The motion that remains now is the defense’s latest effort to alter the posture of the case after conviction and sentencing. Court records indicate prosecutors have 120 days to respond. The public docket did not show a hearing date when the latest reports were published, and the exact legal grounds of the motion were not spelled out in those public summaries. That leaves several things unresolved in the narrow procedural sense even though the punishment has been announced. The sentence itself is clear, the custody status is clear and the no-contact order is clear. What is not yet clear is whether the defense motion will be denied on the papers, argued at a later hearing or folded into a broader appellate path once the postconviction record is complete.

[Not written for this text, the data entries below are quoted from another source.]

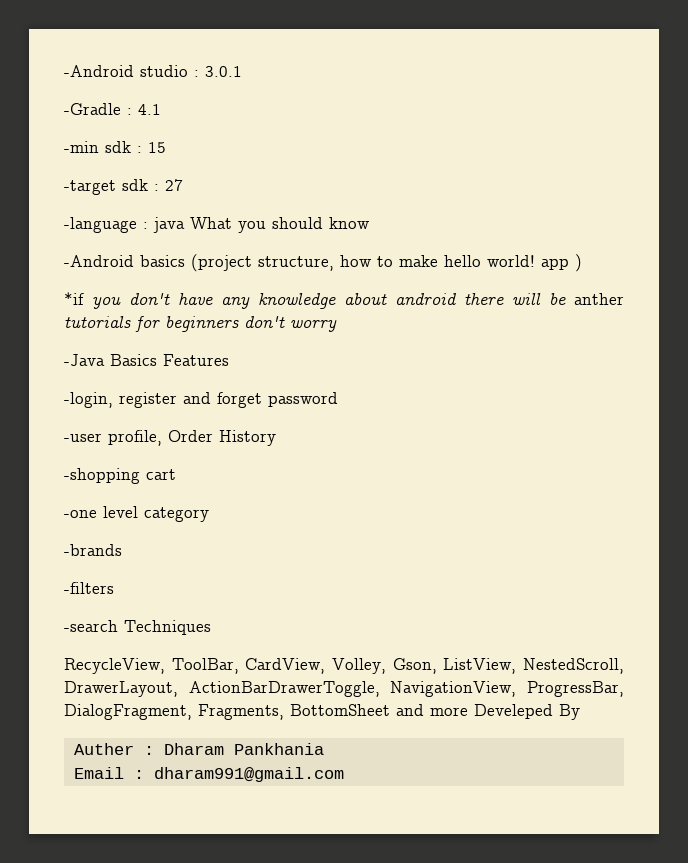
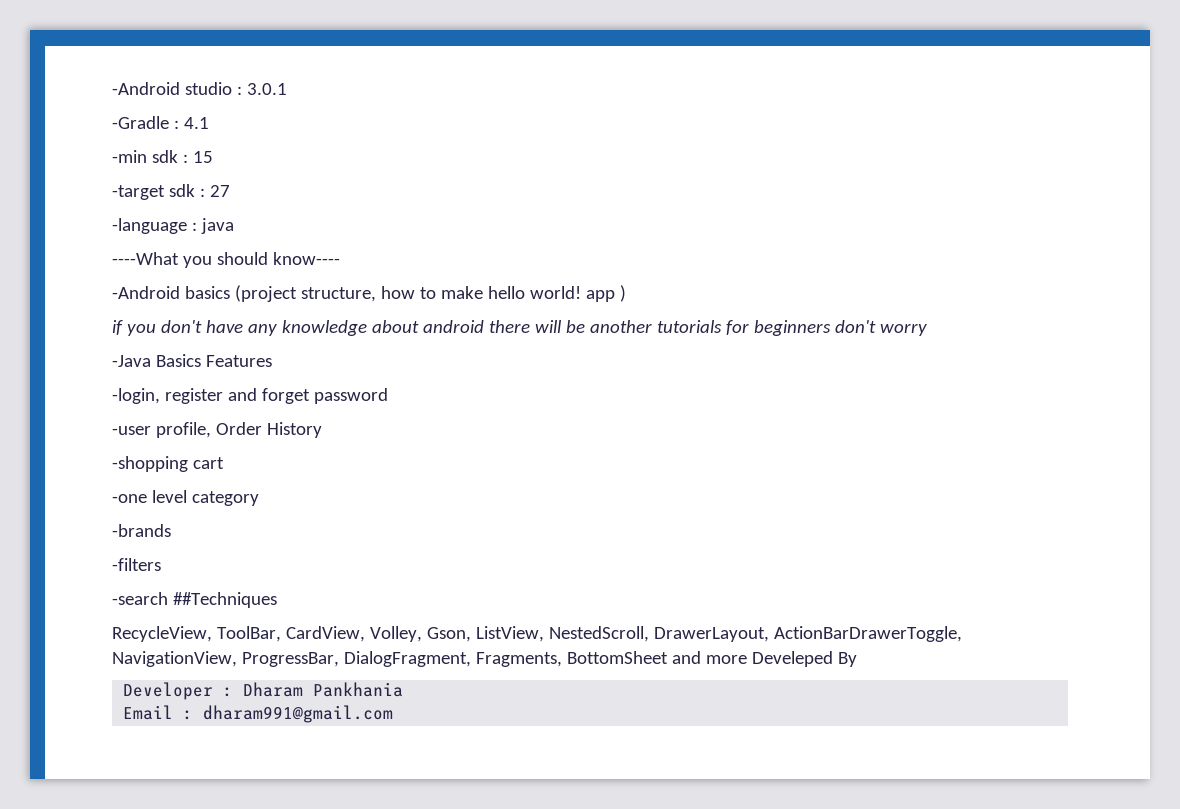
- -language : java What you should know
+ -language : java
+ ----What you should know----
- *if you don't have any knowledge about android there will be anther tutorials for beginners don't worry
+ if you don't have any knowledge about android there will be another tutorials for beginners don't worry
- -search Techniques
+ -search ##Techniques
- Auther : Dharam Pankhania
+ Developer : Dharam Pankhania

Outside the immediate courtroom fight, state officials cast the sentence as a major end point. Attorney General Josh Kaul called the case horrifying and extraordinarily tragic, while Green County District Attorney Craig R. Nolen said the punishment reflected what he described as the egregious nature of the acts. The Wisconsin Department of Justice said the Green County Sheriff’s Office led the investigation with help from the state Division of Criminal Investigation and the Albany Police Department. The years-long file, built from interviews, search efforts, forensic findings and contested statements, ultimately produced a conviction, a life sentence and one remaining motion still sitting in the system. In practical terms, the case stands at a point where the facts have been tested before a jury, but one last defense card remains on the table.
The case now stands in a post-sentencing phase: Kruckenberg Anderson is serving a life term, prosecutors are awaiting the deadline to answer the defense motion, and no hearing date had been publicly set as of early April 2026.
Author note: Last updated April 8, 2026.